How Twitter can improve the health of its platform and foster civil conversations

- 11 mins

July 11, 2021 was a special day for football fans. It was the Euro Final between England and Italy, and while Italy has had recent success on the international front, England hadn’t won any major world trophy in over 50 years.

With the score 1-1 at 90 minutes, the game went into extra time, and then to penalties. What followed was misery for England. Three young players, Rashford (age 23), Sancho (age 21), and Saka (age 19), all missed their penalties and England lost the final.

No one wanted to win this final as much as these young players. While the bulk of disappointed football fans dealt with their disappointment with a gripe and a pint, some got angry online. Rashford, Sancho, and Saka have all since been subjected to horrendous online abuse across many social platforms.

All three of them took to Twitter to post their reflections post-game. Here are their reflections — Rashford, Sancho, and Saka.

This line from Saka’s message struck me in particular -

“I knew instantly the kind of hate that I was about to receive and that is a sad reality that your powerful platforms are not doing enough to stop these messages.”

As a Twitter employee, I often reflect on how we can make the platform more civil and constructive. Not just for VITs (Very Important Tweeters), but for everyone.

My goal here is to share potential product strategies based on the research I’ve come across on maintaining civil conversations on the web. I also explore how behavioral psychology can make Twitter conversations civil.

Twitter’s goal

Jack Dorsey, the CEO of Twitter, posted this thread back in 2018 to share Twitter’s health initiative. The whole thread is worth a read, but here are my favorite bits —

Twitter’s goal is to increase the collective health, openness, and civility of public conversation.

We have witnessed abuse, harassment, troll armies, manipulation through bots and human-coordination, misinformation campaigns, and increasingly divisive echo chambers.
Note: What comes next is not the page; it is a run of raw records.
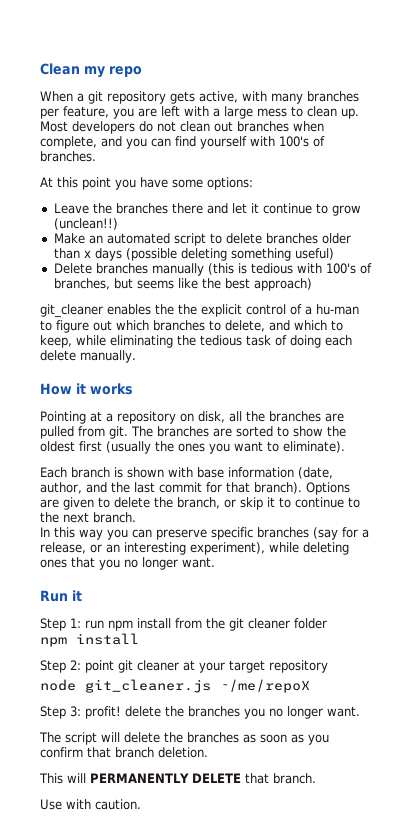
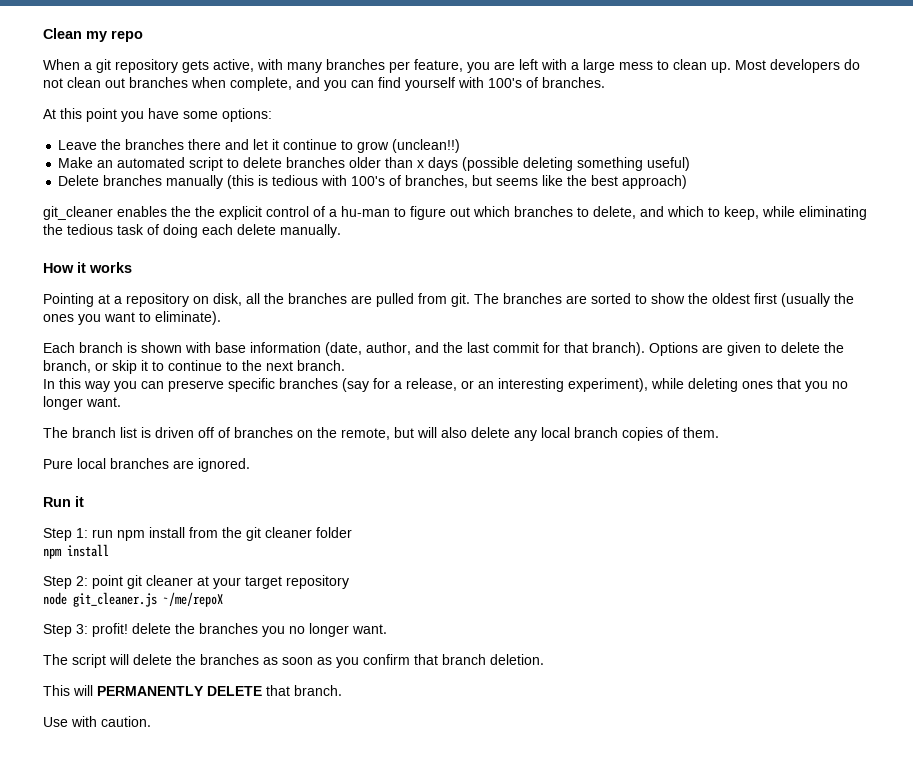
(215, 562) none -> [43,427,719,441] [43,458,250,472] // The branch list is driven off of branches on the remote, but will also delete any local branch copies of them. // Pure local branches are ignored.

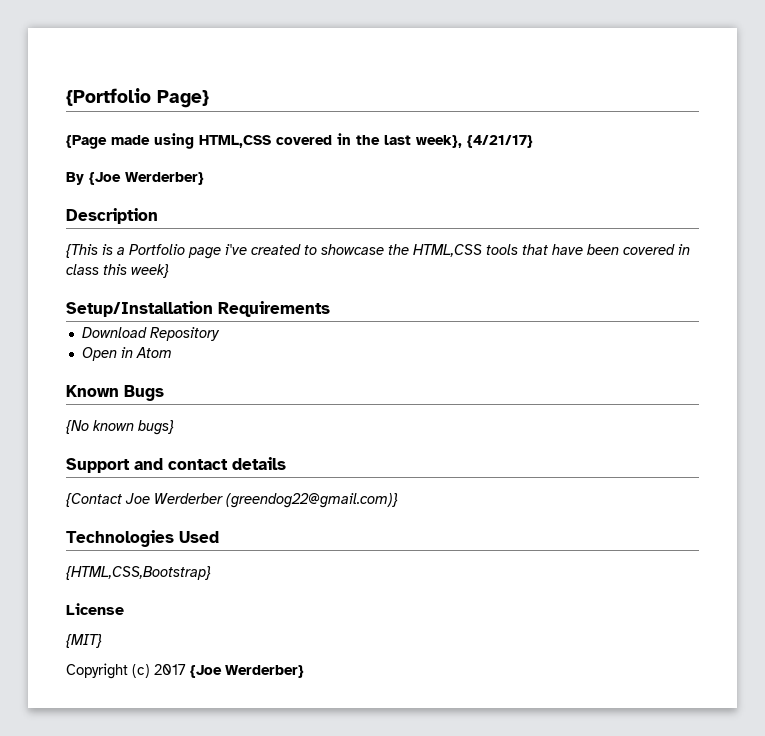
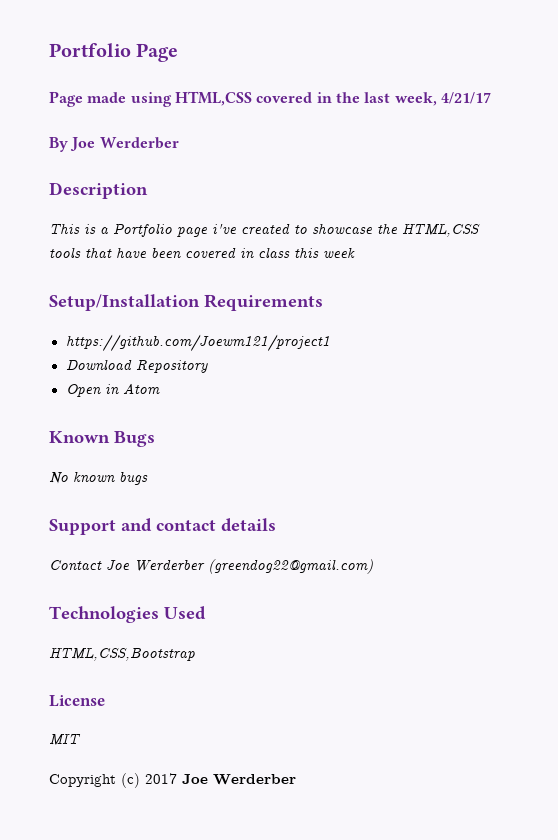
[66,88,209,108] [66,135,107,149] {Portfolio Page} // {Page -> [49,43,179,62] [49,91,83,107] Portfolio Page // Page
[416,135,533,148] week}, {4/21/17} -> [394,92,491,106] week, 4/21/17
[89,172,204,185] {Joe Werderber} -> [70,137,179,151] Joe Werderber
[66,244,98,258] {This -> [49,223,80,234] This
[131,264,169,278] week} -> [323,247,355,258] week
(330, 309) none -> [65,334,330,352] // https://github.com/Joewm121/project1
[66,420,174,435] {No known bugs} -> [49,471,148,485] No known bugs
[66,493,398,508] {Contact Joe Werderber (greendog22@gmail.com)} -> [49,559,373,574] Contact Joe Werderber (greendog22@gmail.com)
[66,566,211,580] {HTML,CSS,Bootstrap} -> [49,647,195,661] HTML,CSS,Bootstrap
[66,634,102,648] {MIT} -> [49,734,81,745] MIT
[190,665,304,678] {Joe Werderber} -> [182,774,296,785] Joe Werderber

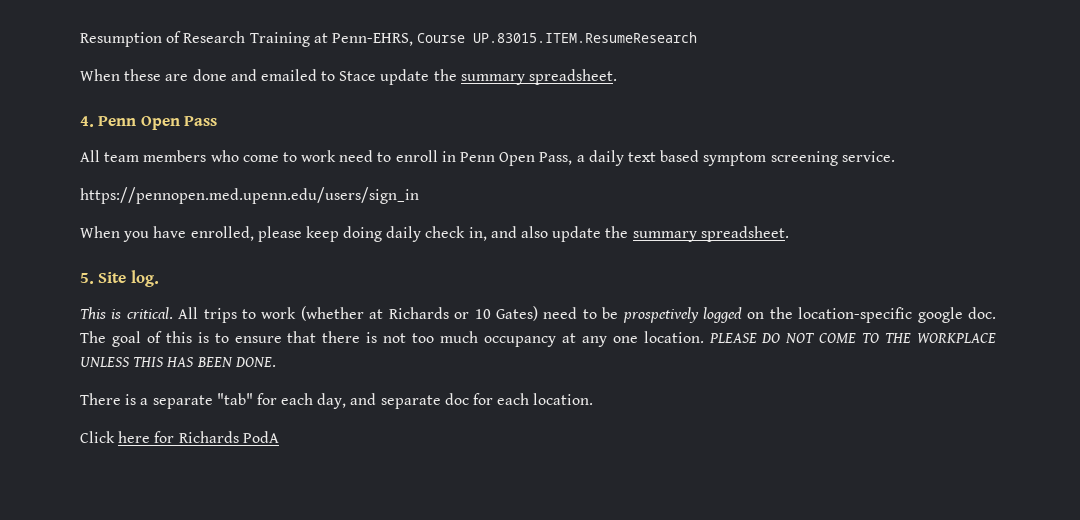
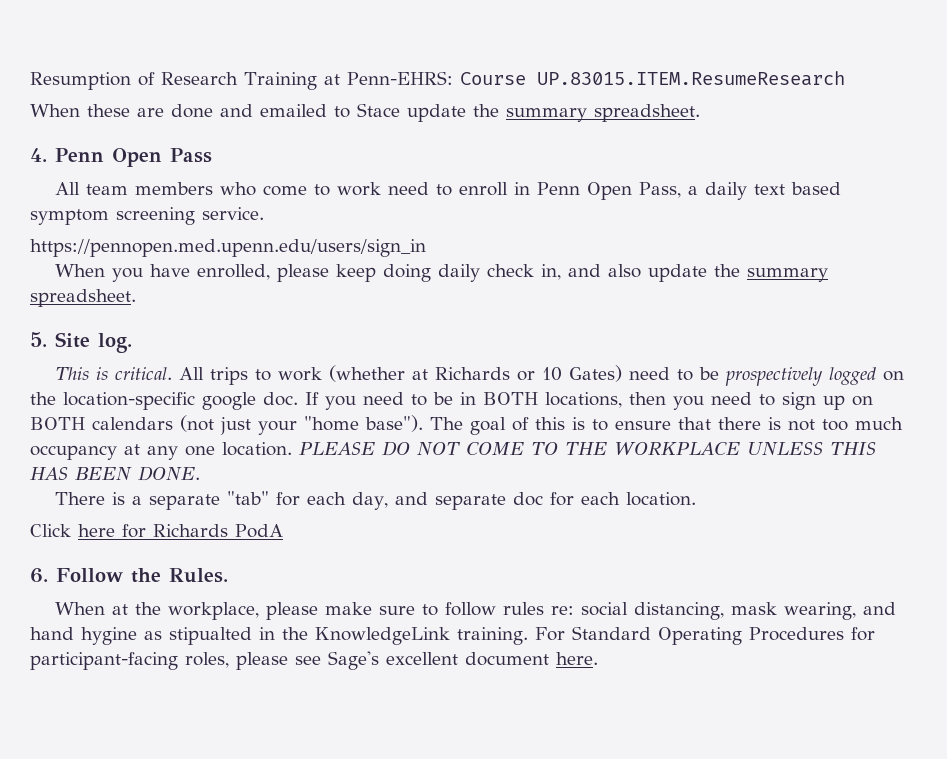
[331,33,413,46] Penn-EHRS, -> [346,71,453,85] Penn-EHRS:
[622,307,699,323] prospetively -> [725,367,824,386] prospectively
(996, 313) none -> [305,392,873,410] [30,415,423,435] If you need to be in BOTH locations, then you need to sign up on BOTH calendars (not just your "home base").
(279, 437) none -> [30,568,228,583] [55,602,897,620] [30,626,875,645] [30,651,598,670] // 6. Follow the Rules. // When at the workplace, please make sure to follow rules re: social distancing, mask wearing, and hand hygine as stipualted in the KnowledgeLink training. For Standard Operating Procedures for participant-facing roles, please see Sage's excellent document here.

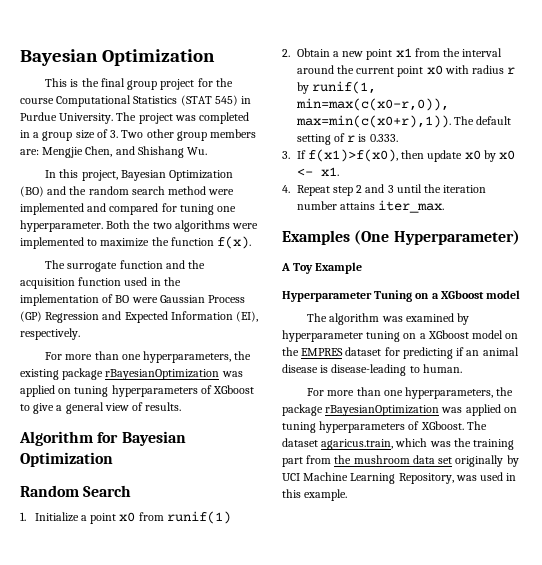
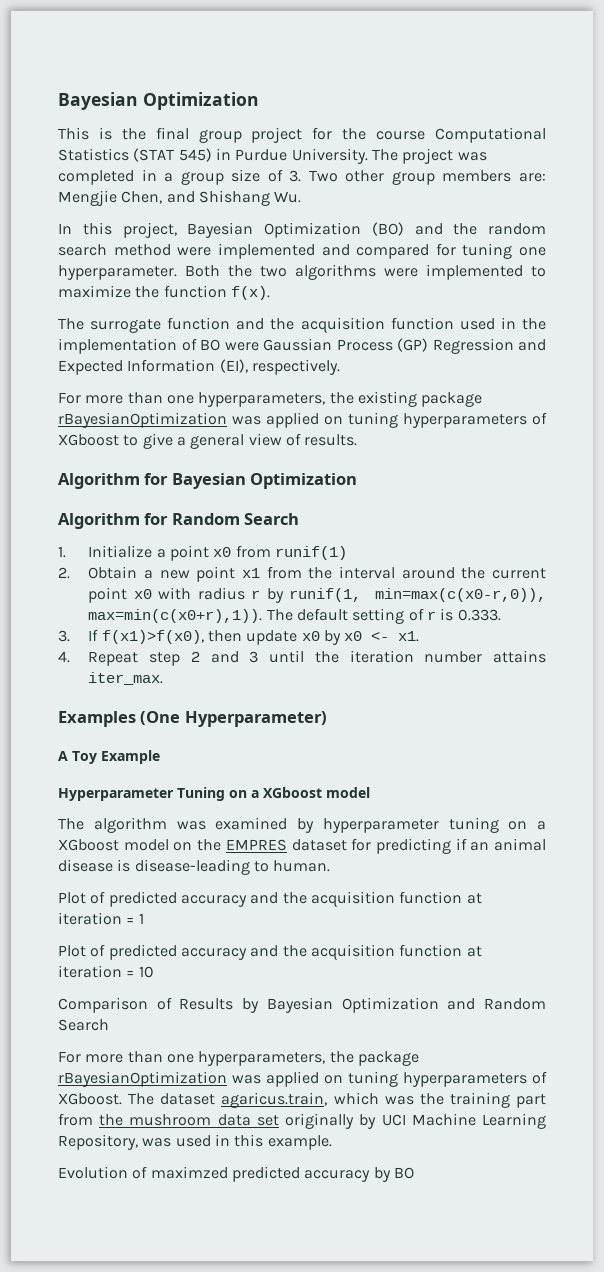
(113, 459) none -> [58,513,169,529] Algorithm for
(462, 368) none -> [58,891,482,907] [58,912,144,925] [58,944,482,960] [58,965,154,978] [58,997,546,1013] [58,1019,109,1031] // Plot of predicted accuracy and the acquisition function at iteration = 1 // Plot of predicted accuracy and the acquisition function at iteration = 10 // Comparison of Results by Bayesian Optimization and Random Search
(348, 495) none -> [58,1166,414,1182] // Evolution of maximzed predicted accuracy by BO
We aren’t proud of how people have taken advantage of our service, or our inability to address it fast enough.

We’ve focused most of our efforts on removing content against our terms, instead of building a systemic framework to help encourage more healthy debate, conversations, and critical thinking. This is the approach we now need.

While there’s large progress made to improve the health of the platform, there are still some key open problems.

The problem

Below, I’ve identified three groups of Twitter users involved in unhealthy conversation, and highlighted some of their key problems-

Entity receiving negative tweets

These users are the subject of harmful tweets.

Entity tweeting negative tweets

These users are the main culprit of initiating unhealthy conversations


The observers are the rest of the users that are seeing the harmful conversation taking place on Twitter.


In this section, I’ll highlight key hypothesis in solving the problems stated above by each group of user -

Entity receiving negative tweets

1) When these users are overwhelmed with negative feedback, providing them additional options to feel safe on the platform will not deteriorate their experience of using Twitter.

2) When these users are overwhelmed with negative feedback, providing them sections of tweets separated by mood will help them continue to be a part of the public conversation.

3) When these users are overwhelmed with negative feedback, providing them with an option to elect moderators for their replies will help users immediately ignore all the negative feedback.

Entity tweeting negative tweets

1) When these users are attempting to post a negative/harmful tweet, bridging the empathy gap with their subjects will decrease the likelihood of them posting it.

2) When these users are composing a negative/harmful tweet, making them accountable for their nonconstructive conversations will decrease the likelihood of them repeating the behavior.


1) When these users view an account subjected with harmful tweets, providing them with an incentive will make it more likely for them to take an action.

Proposed Solutions

Safety Mode and Mood based Tweets

I started this article with describing how overwhelming Twitter can be for users. There are certain events that are beyond our control. Visiting Twitter in one of emotionally triggered events can be an unpleasant experience. Harmful mentions, replies, quote tweets can all be thrown at you when the time is rough.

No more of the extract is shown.